◆ **Exercise**
Exclude the pictures, then repeat the remaining data exactly.

# # # # # # #

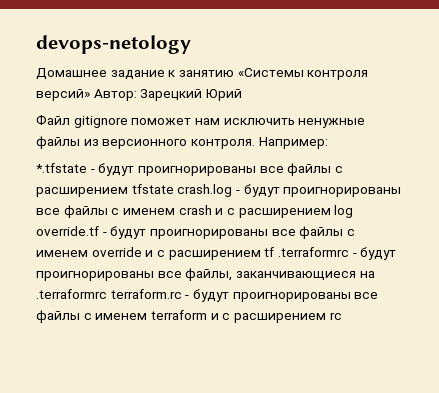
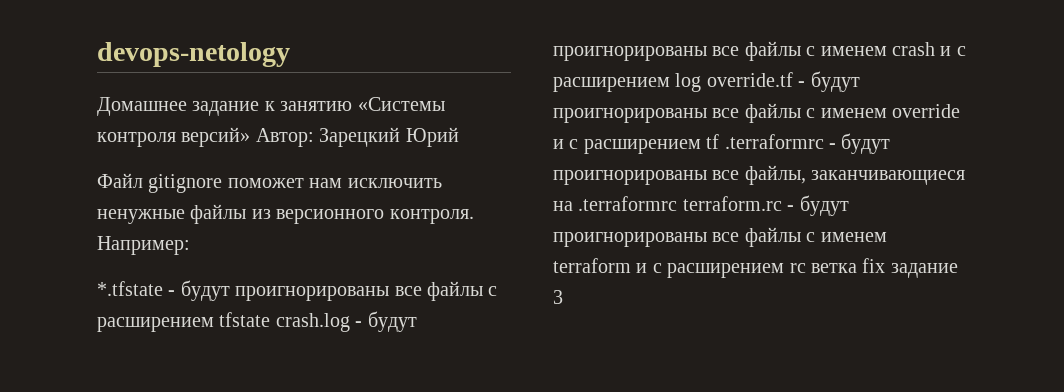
- *.tfstate - будут проигнорированы все файлы с расширением tfstate crash.log - будут проигнорированы все файлы с именем crash и с расширением log override.tf - будут проигнорированы все файлы с именем override и с расширением tf .terraformrc - будут проигнорированы все файлы, заканчивающиеся на .terraformrc terraform.rc - будут проигнорированы все файлы с именем terraform и с расширением rc
+ *.tfstate - будут проигнорированы все файлы с расширением tfstate crash.log - будут проигнорированы все файлы с именем crash и с расширением log override.tf - будут проигнорированы все файлы с именем override и с расширением tf .terraformrc - будут проигнорированы все файлы, заканчивающиеся на .terraformrc terraform.rc - будут проигнорированы все файлы с именем terraform и с расширением rc ветка fix задание 3

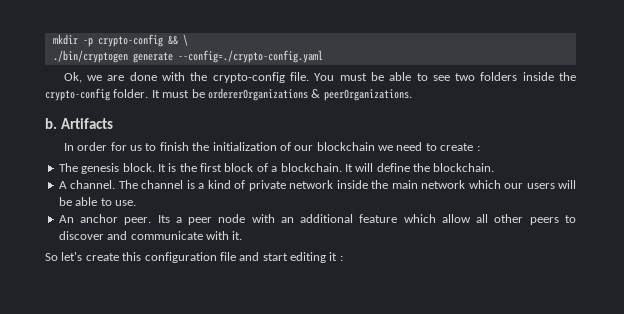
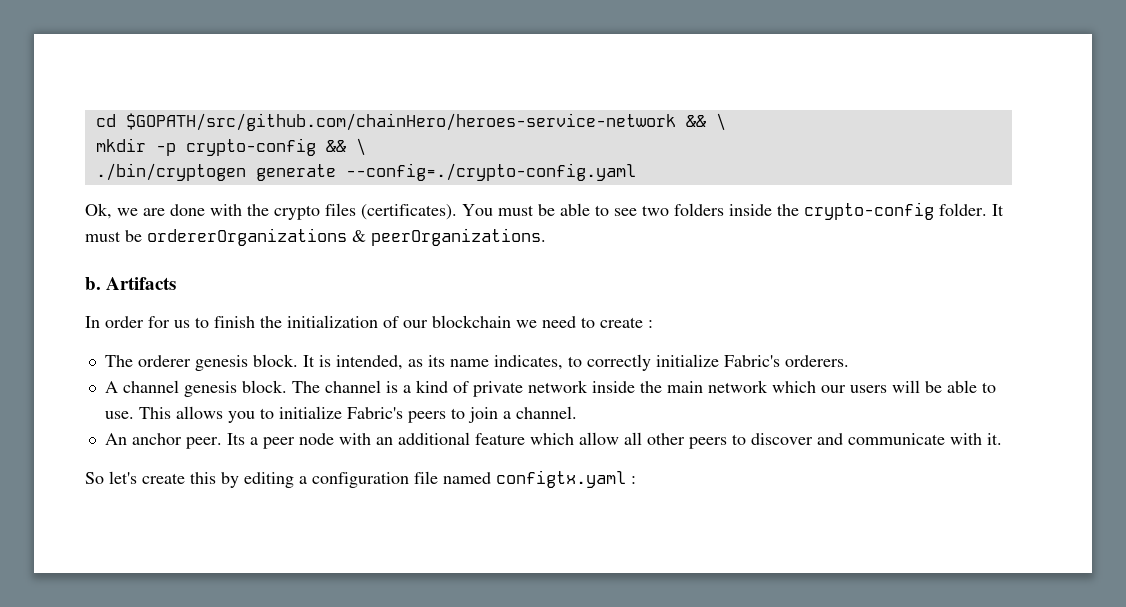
+ cd $GOPATH/src/github.com/chainHero/heroes-service-network && \
- Ok, we are done with the crypto-config file.
+ Ok, we are done with the crypto files (certificates).
- The genesis block.
+ The orderer genesis block.
- It is the first block of a blockchain. It will define the blockchain.
- A channel.
+ It is intended, as its name indicates, to correctly initialize Fabric's orderers.
+ A channel genesis block.
+ This allows you to initialize Fabric's peers to join a channel.
- So let's create this configuration file and start editing it :
+ So let's create this by editing a configuration file named configtx.yaml :

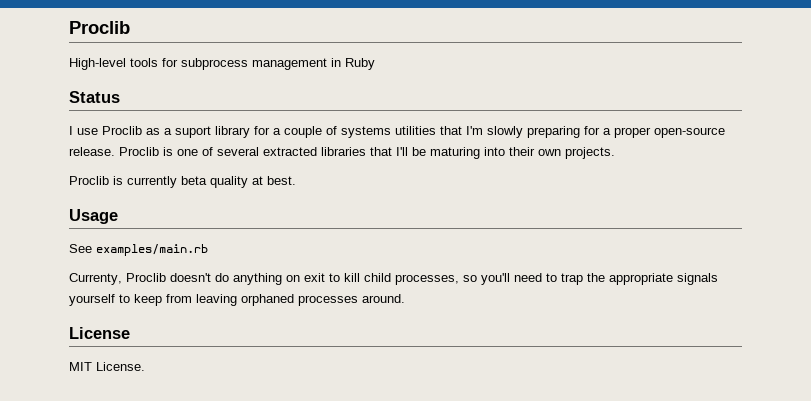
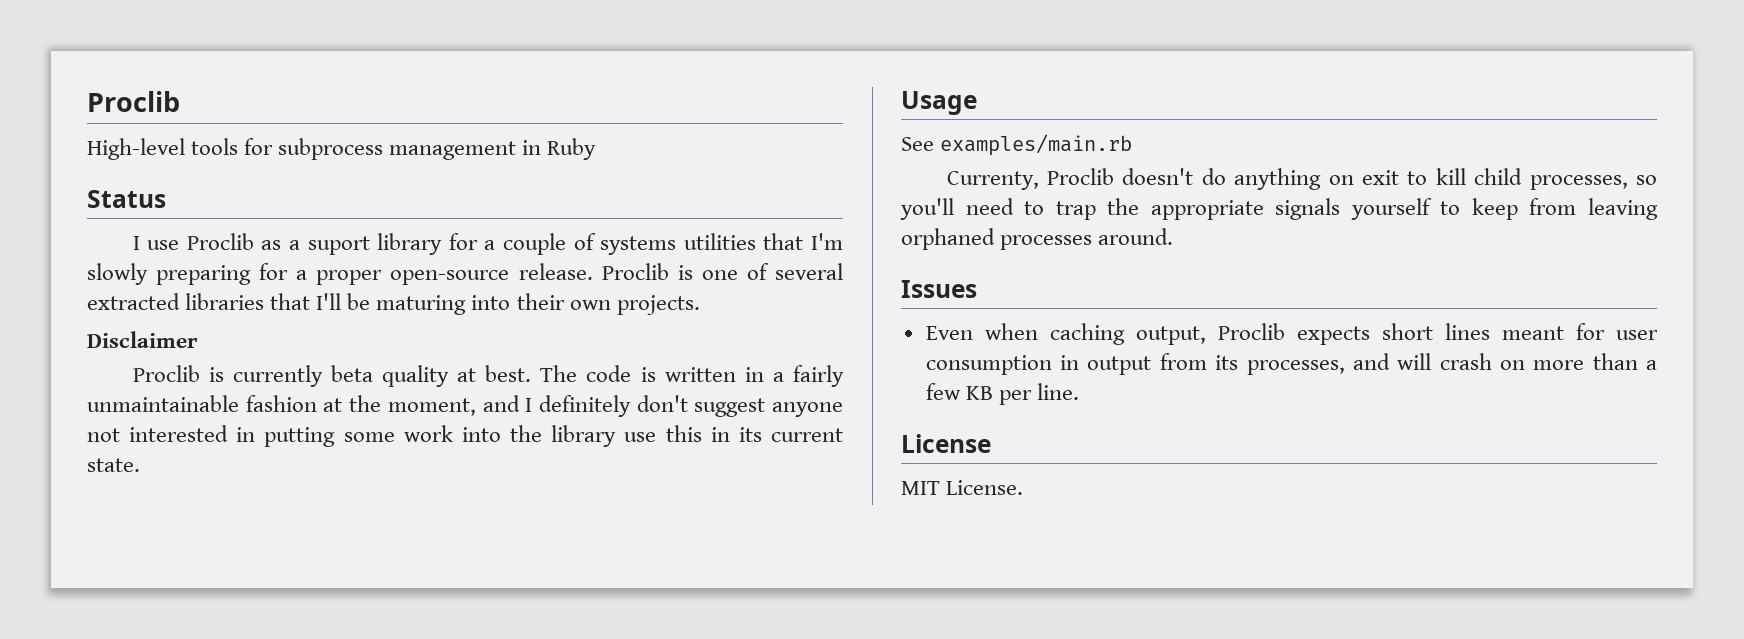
+ Disclaimer
+ The code is written in a fairly unmaintainable fashion at the moment, and I definitely don't suggest anyone not interested in putting some work into the library use this in its current state.
+ Issues
+ Even when caching output, Proclib expects short lines meant for user consumption in output from its processes, and will crash on more than a few KB per line.

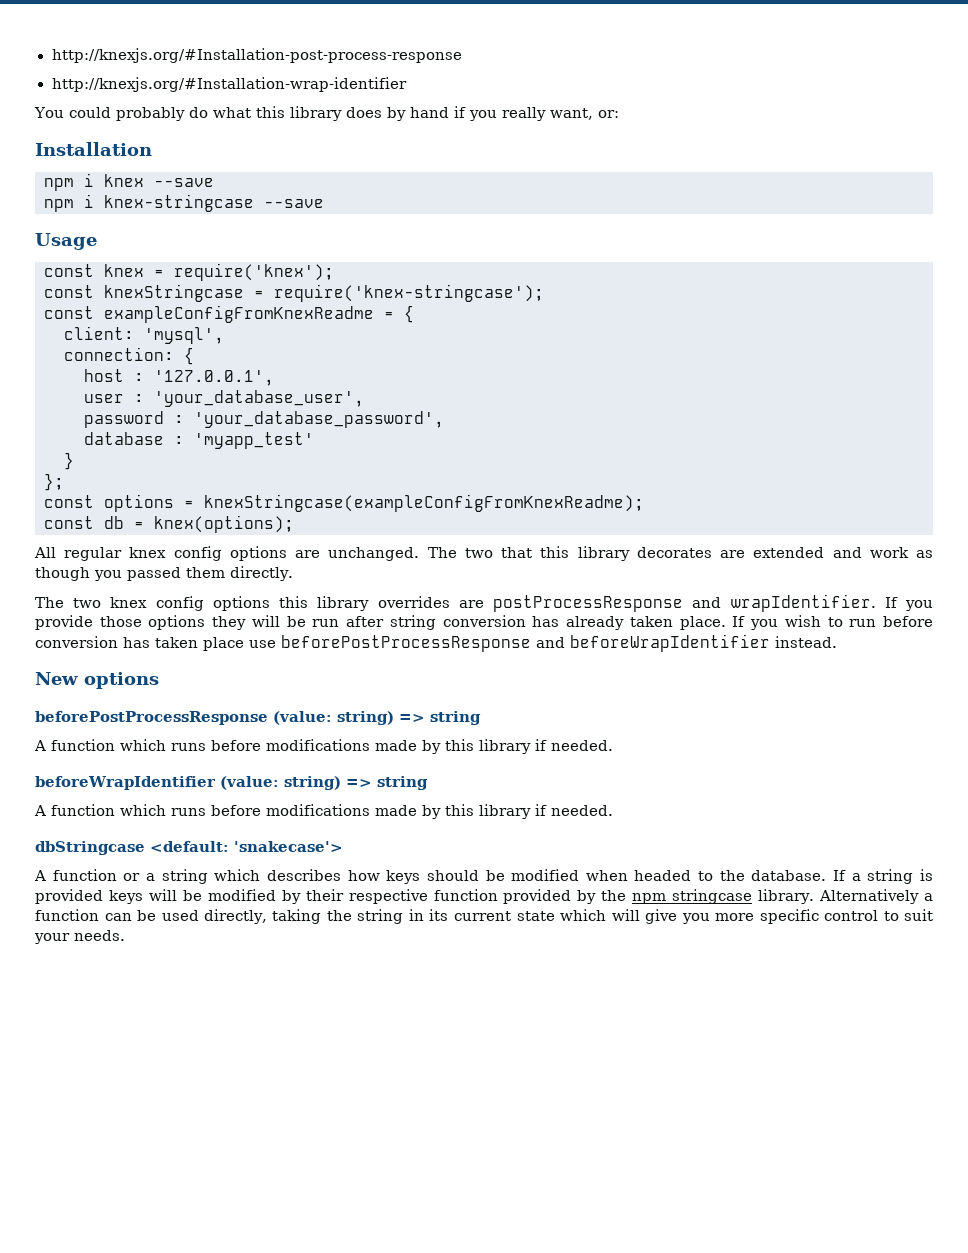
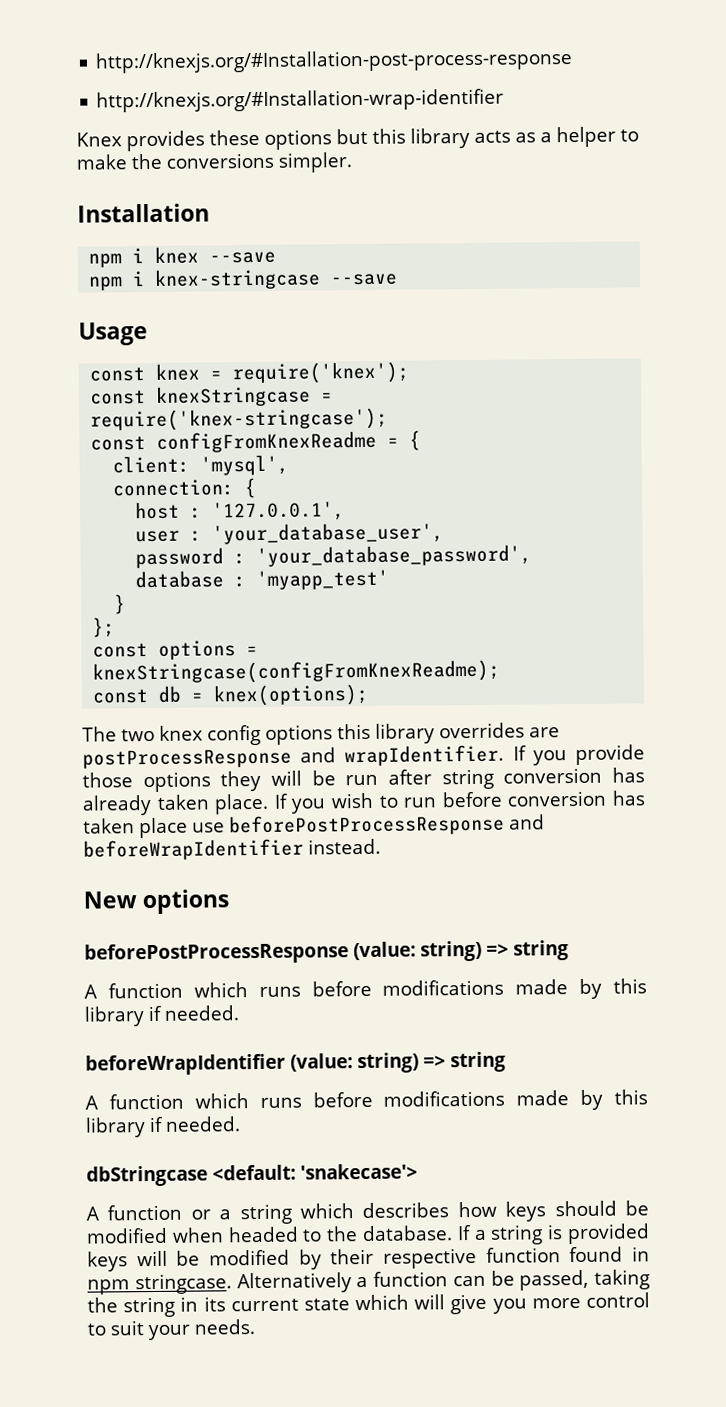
- You could probably do what this library does by hand if you really want, or:
+ Knex provides these options but this library acts as a helper to make the conversions simpler.
- const exampleConfigFromKnexReadme = {
+ const configFromKnexReadme = {
- const options = knexStringcase(exampleConfigFromKnexReadme);
+ const options = knexStringcase(configFromKnexReadme);
- All regular knex config options are unchanged. The two that this library decorates are extended and work as though you passed them directly.
- If a string is provided keys will be modified by their respective function provided by the npm stringcase library.
+ If a string is provided keys will be modified by their respective function found in npm stringcase.
- Alternatively a function can be used directly, taking the string in its current state which will give you more specific control to suit your needs.
+ Alternatively a function can be passed, taking the string in its current state which will give you more control to suit your needs.

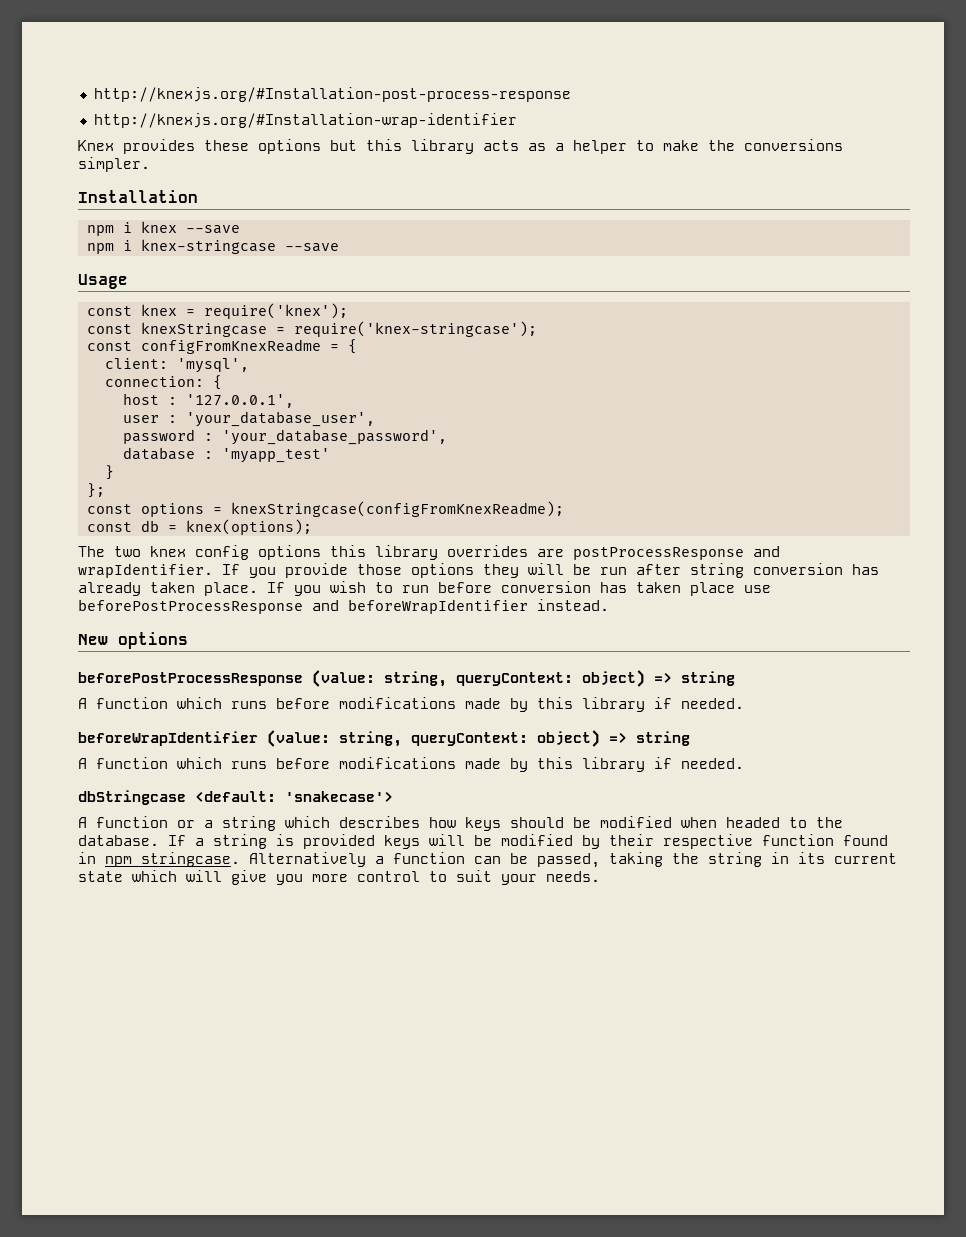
- beforePostProcessResponse (value: string) => string
+ beforePostProcessResponse (value: string, queryContext: object) => string
- beforeWrapIdentifier (value: string) => string
+ beforeWrapIdentifier (value: string, queryContext: object) => string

# # # # # # #

◆ **Answer box**
- *.tfstate - будут проигнорированы все файлы с расширением tfstate crash.log - будут проигнорированы все файлы с именем crash и с расширением log override.tf - будут проигнорированы все файлы с именем override и с расширением tf .terraformrc - будут проигнорированы все файлы, заканчивающиеся на .terraformrc terraform.rc - будут проигнорированы все файлы с именем terraform и с расширением rc
+ *.tfstate - будут проигнорированы все файлы с расширением tfstate crash.log - будут проигнорированы все файлы с именем crash и с расширением log override.tf - будут проигнорированы все файлы с именем override и с расширением tf .terraformrc - будут проигнорированы все файлы, заканчивающиеся на .terraformrc terraform.rc - будут проигнорированы все файлы с именем terraform и с расширением rc ветка fix задание 3

+ cd $GOPATH/src/github.com/chainHero/heroes-service-network && \
- Ok, we are done with the crypto-config file.
+ Ok, we are done with the crypto files (certificates).
- The genesis block.
+ The orderer genesis block.
- It is the first block of a blockchain. It will define the blockchain.
- A channel.
+ It is intended, as its name indicates, to correctly initialize Fabric's orderers.
+ A channel genesis block.
+ This allows you to initialize Fabric's peers to join a channel.
- So let's create this configuration file and start editing it :
+ So let's create this by editing a configuration file named configtx.yaml :

+ Disclaimer
+ The code is written in a fairly unmaintainable fashion at the moment, and I definitely don't suggest anyone not interested in putting some work into the library use this in its current state.
+ Issues
+ Even when caching output, Proclib expects short lines meant for user consumption in output from its processes, and will crash on more than a few KB per line.

- You could probably do what this library does by hand if you really want, or:
+ Knex provides these options but this library acts as a helper to make the conversions simpler.
- const exampleConfigFromKnexReadme = {
+ const configFromKnexReadme = {
- const options = knexStringcase(exampleConfigFromKnexReadme);
+ const options = knexStringcase(configFromKnexReadme);
- All regular knex config options are unchanged. The two that this library decorates are extended and work as though you passed them directly.
- If a string is provided keys will be modified by their respective function provided by the npm stringcase library.
+ If a string is provided keys will be modified by their respective function found in npm stringcase.
- Alternatively a function can be used directly, taking the string in its current state which will give you more specific control to suit your needs.
+ Alternatively a function can be passed, taking the string in its current state which will give you more control to suit your needs.

- beforePostProcessResponse (value: string) => string
+ beforePostProcessResponse (value: string, queryContext: object) => string
- beforeWrapIdentifier (value: string) => string
+ beforeWrapIdentifier (value: string, queryContext: object) => string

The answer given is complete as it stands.